“Dr. Melik: This morning for breakfast he requested something called “wheat germ, organic honey and tiger’s milk.” Dr. Aragon: [chuckling] Oh, yes. Those are the charmed substances that some years ago were thought to contain life-preserving properties. Dr. Melik: You mean there was no deep fat? No steak or cream pies or… hot fudge? Dr. Aragon: Those were thought to be unhealthy… precisely the opposite of what we now know to be true. Dr. Melik: Incredible.” Sleeper, 1973
“In Woody Allen’s 1973 movie, Sleeper, the protagonist woke up after being frozen for 200 years, to find that saturated fats were health foods. At the time the movie was made, that had already been established (e.g., Hartroft and Porta, 1968 edition of Present Knowledge in Nutrition, who showed that adequate saturated fat in the diet helped to protect against the formation of lipofuscin).” Raymond Peat, PhD, The Great Fish Oil Experiment
“It isn’t the quantity of these polyunsaturated oils which governs the harm they do, but the relationship between them and the saturated fats.
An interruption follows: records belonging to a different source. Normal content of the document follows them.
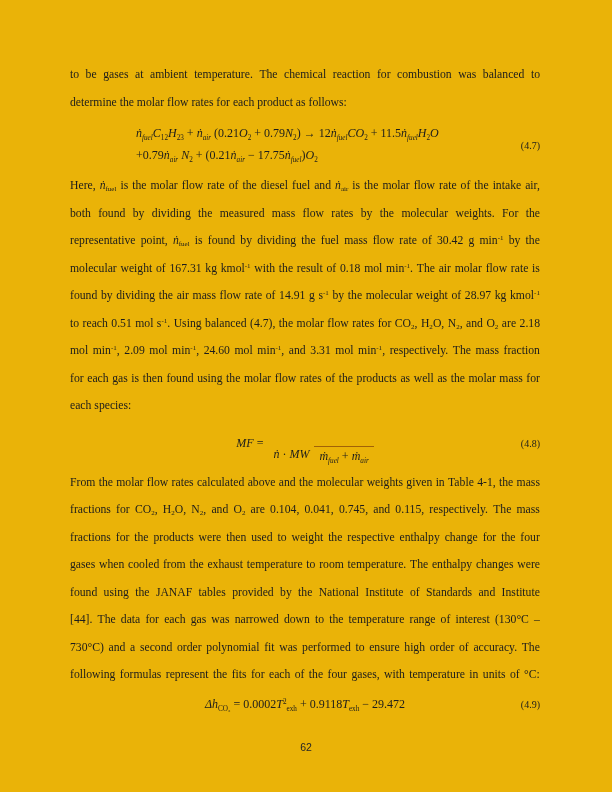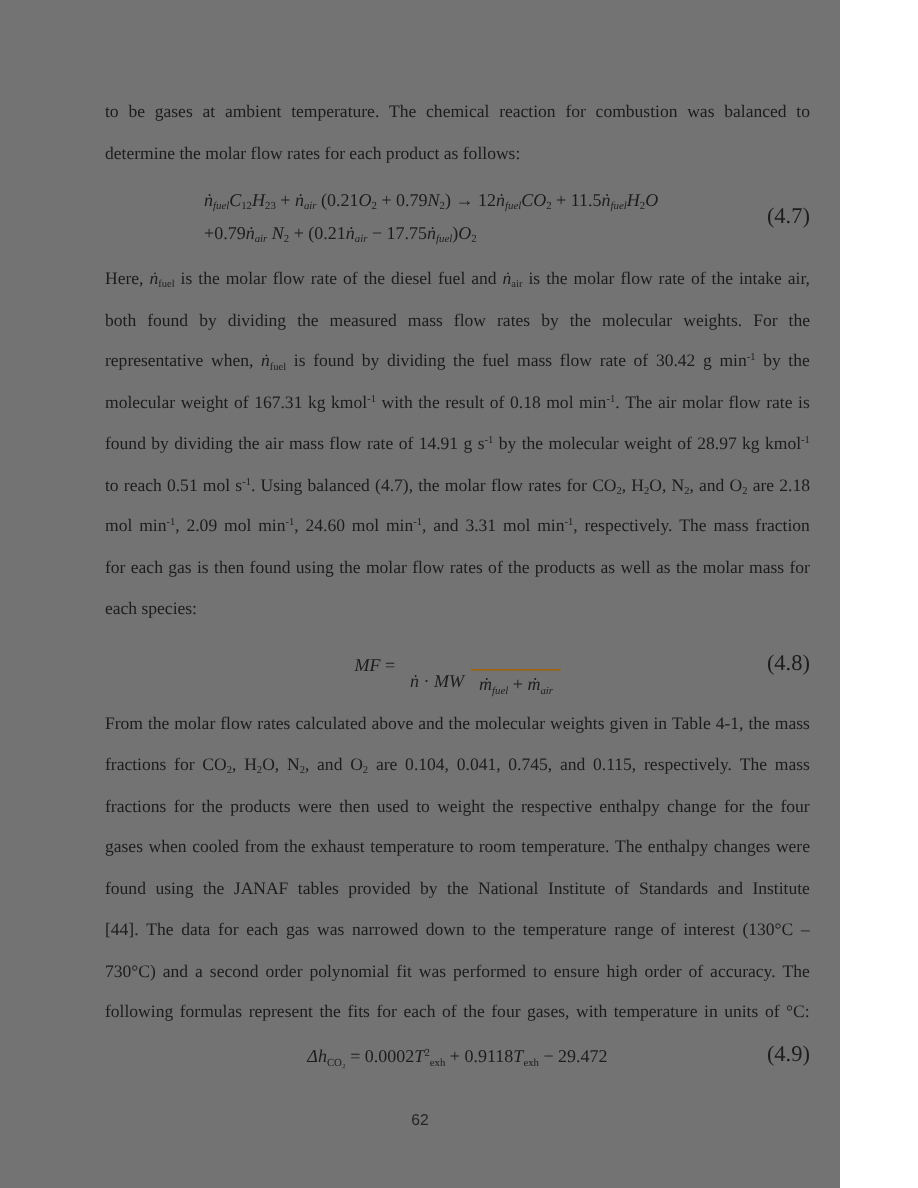"to" .page { background: #737373 -> #eab308; width: 560px -> 612px }
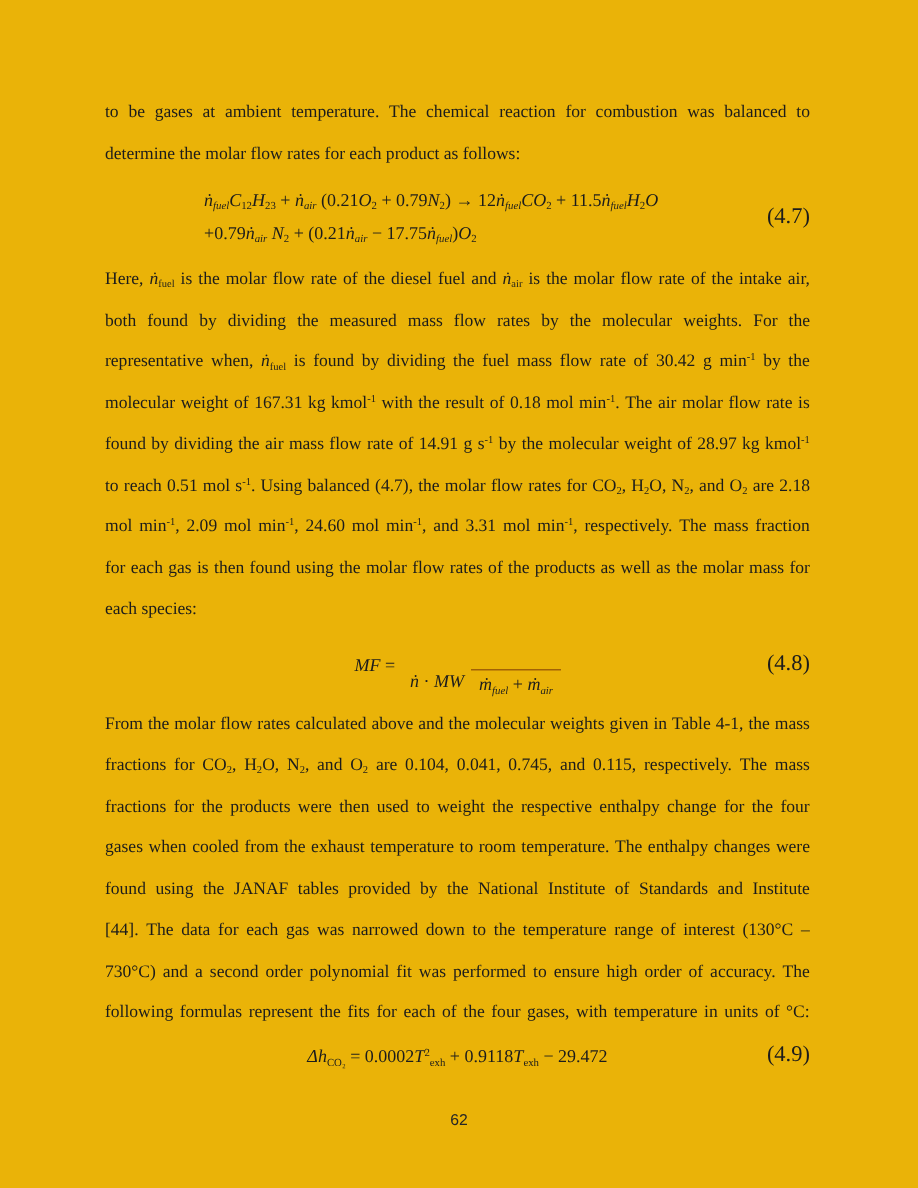"(4.7)" .eq-num { font-size: 15px -> 10px }
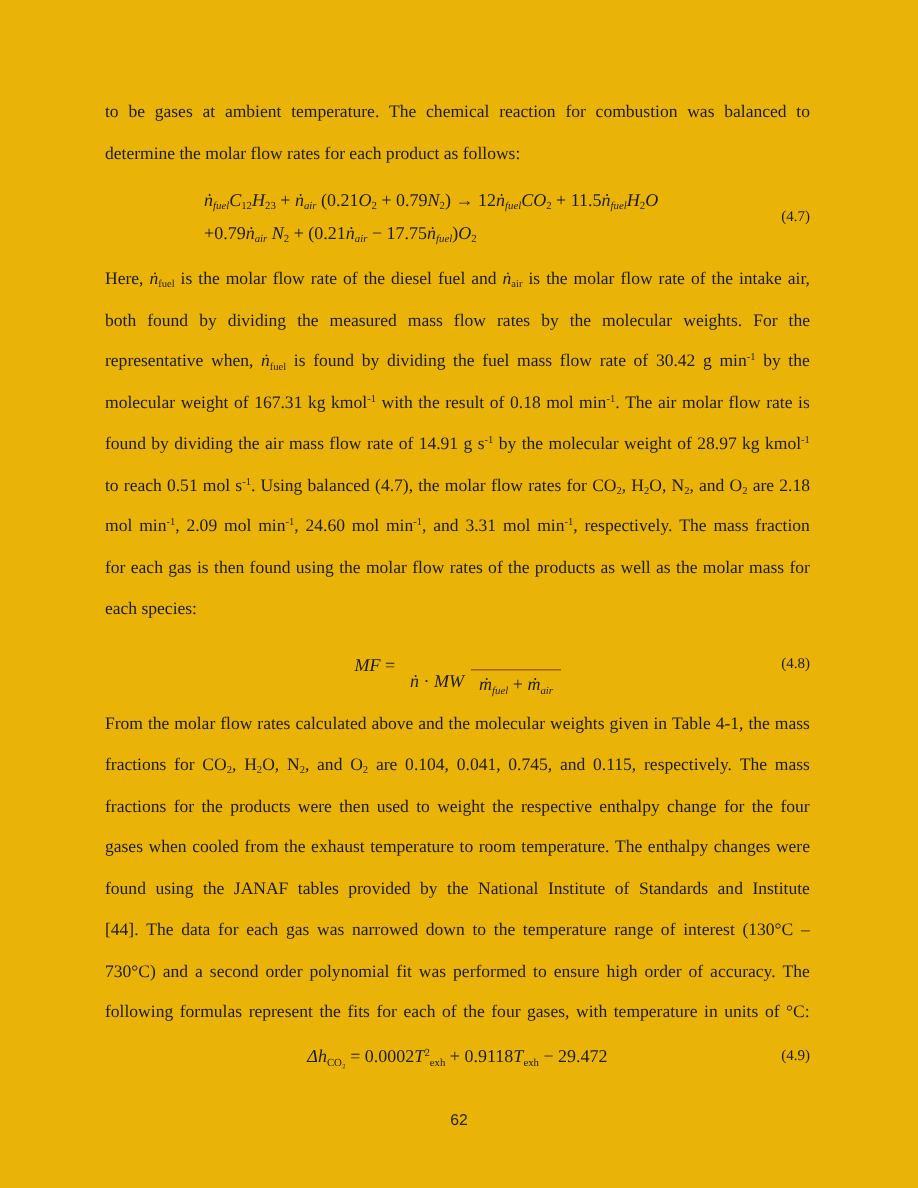"when," span.w { text: when -> point }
Obesity, free radical production, the formation of age pigment, blood clotting, inflammation, immunity, and energy production are all responsive to the ratio of unsaturated fats to saturated fats, and the higher this ratio is, the greater the probability of harm there is.” Raymond Peat, PhD, Unsaturated Vegetable Oils: Toxic
“Heart damage is easily produced in animals by feeding them linoleic acid; this “essential” fatty acid turned out to be the heart toxin in rape-seed oil. The addition of saturated fat to the experimental heart-toxic oil-rich diet protects against the damage to heart cells.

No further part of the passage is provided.